A prescrição em Março de 2014 das penalizações aplicadas a Jardim Gonçalves e a outros banqueiros do BCP pelo Banco de Portugal tornou-se num escândalo de grande envergadura, atendendo a que as responsabilidades acabaram por cair sobre os contribuintes.

9. O processo Monte Branco

Na imprensa do mês passado era dado como certo que o Ministério Público (MP) iria concluir a acusação do processo Monte Branco até às férias judiciais de 2018, sendo que muitos dos mais de 40 visados iriam pagar ao Estado os impostos que lhe tinham subtraído, tendo, por isso, sido suspensos provisoriamente os respectivos processos.

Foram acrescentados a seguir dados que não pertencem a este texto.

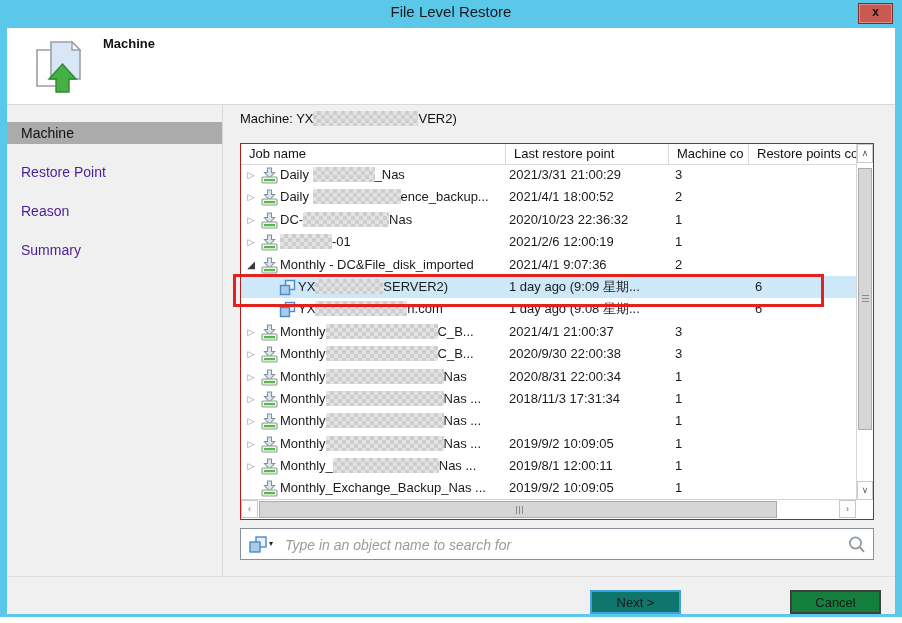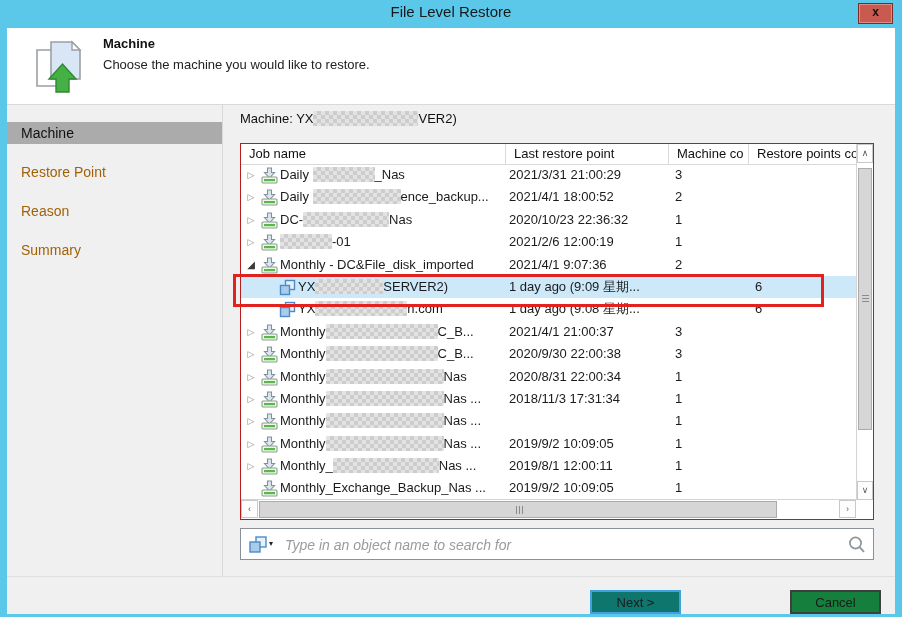"Choose the machine you would" div.step-subtitle { html: <div>Choose the machine you would like to restore.</div> -> none }
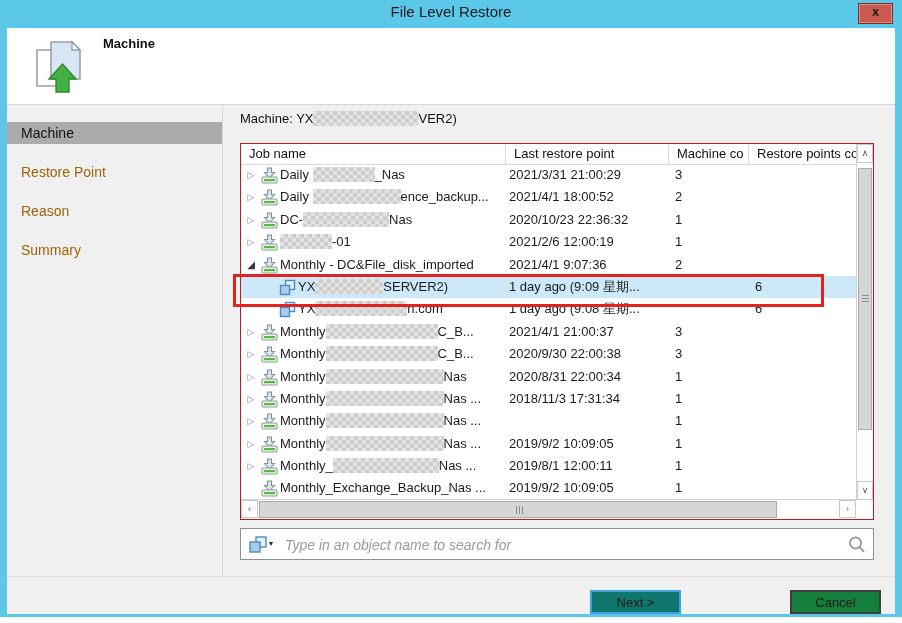"Restore Point" .side-item { color: #a16207 -> #4c1d95 }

O principal arguido, Francisco Canas, que chegou a estar detido, faleceu há mais de um ano. O prazo para a produção do despacho de acusação teve que ser acelerado para que não prescrevessem os crimes.

Este processo, decorrente de uma investigação iniciada em 2011, conduziu a uma das maiores redes de branqueamento de capitais e fraude fiscal até então detectadas em Portugal, que tinha como base a loja de câmbios Montenegro Chaves, de Francisco Canas, na Baixa de Lisboa, e antigos gestores da UBS, que constituíram a sociedade Akoya.

Francisco Canas usaria as suas contas no BPN e no BCP para, através de um sistema de compensação de verbas, fazer chegar o dinheiro dos clientes à Suíça e vice-versa. Na loja de câmbios havia inclusivamente uma lista cifrada dos clientes.

Entre os clientes da loja de Canas estavam o antigo líder parlamentar do PSD Duarte Lima, o ex-presidente do Benfica Manuel Vilarinho e José Carlos Gonçalves, um construtor civil. A investigação esteve paralisada a partir do momento em que o procurador Rosário Teixeira e a restante equipa de investigação passaram a estar concentrados na Operação Marquês, que envolve o ex-primeiro-ministro José Sócrates. 

Álvaro Sobrinho e Hélder Bataglia eram os principais sócios da Akoya. O ex-presidente do BES/Angola, Álvaro Sobrinho, e o antigo homem-forte da ESCOM, Hélder Bataglia, eram os principais accionistas da Akoya: cada um detinha 22,5% do capital. Michel Canals tinha 20%, José Pinto, considerado recente braço-direito de Sobrinho, tinha 15%, tal como Nicolas Figueiredo. À advogada Ana Bruno cabiam os restantes 5%. A sociedade gestora de fortunas terá entretanto sido dissolvida no seguimento do processo judicial em Portugal.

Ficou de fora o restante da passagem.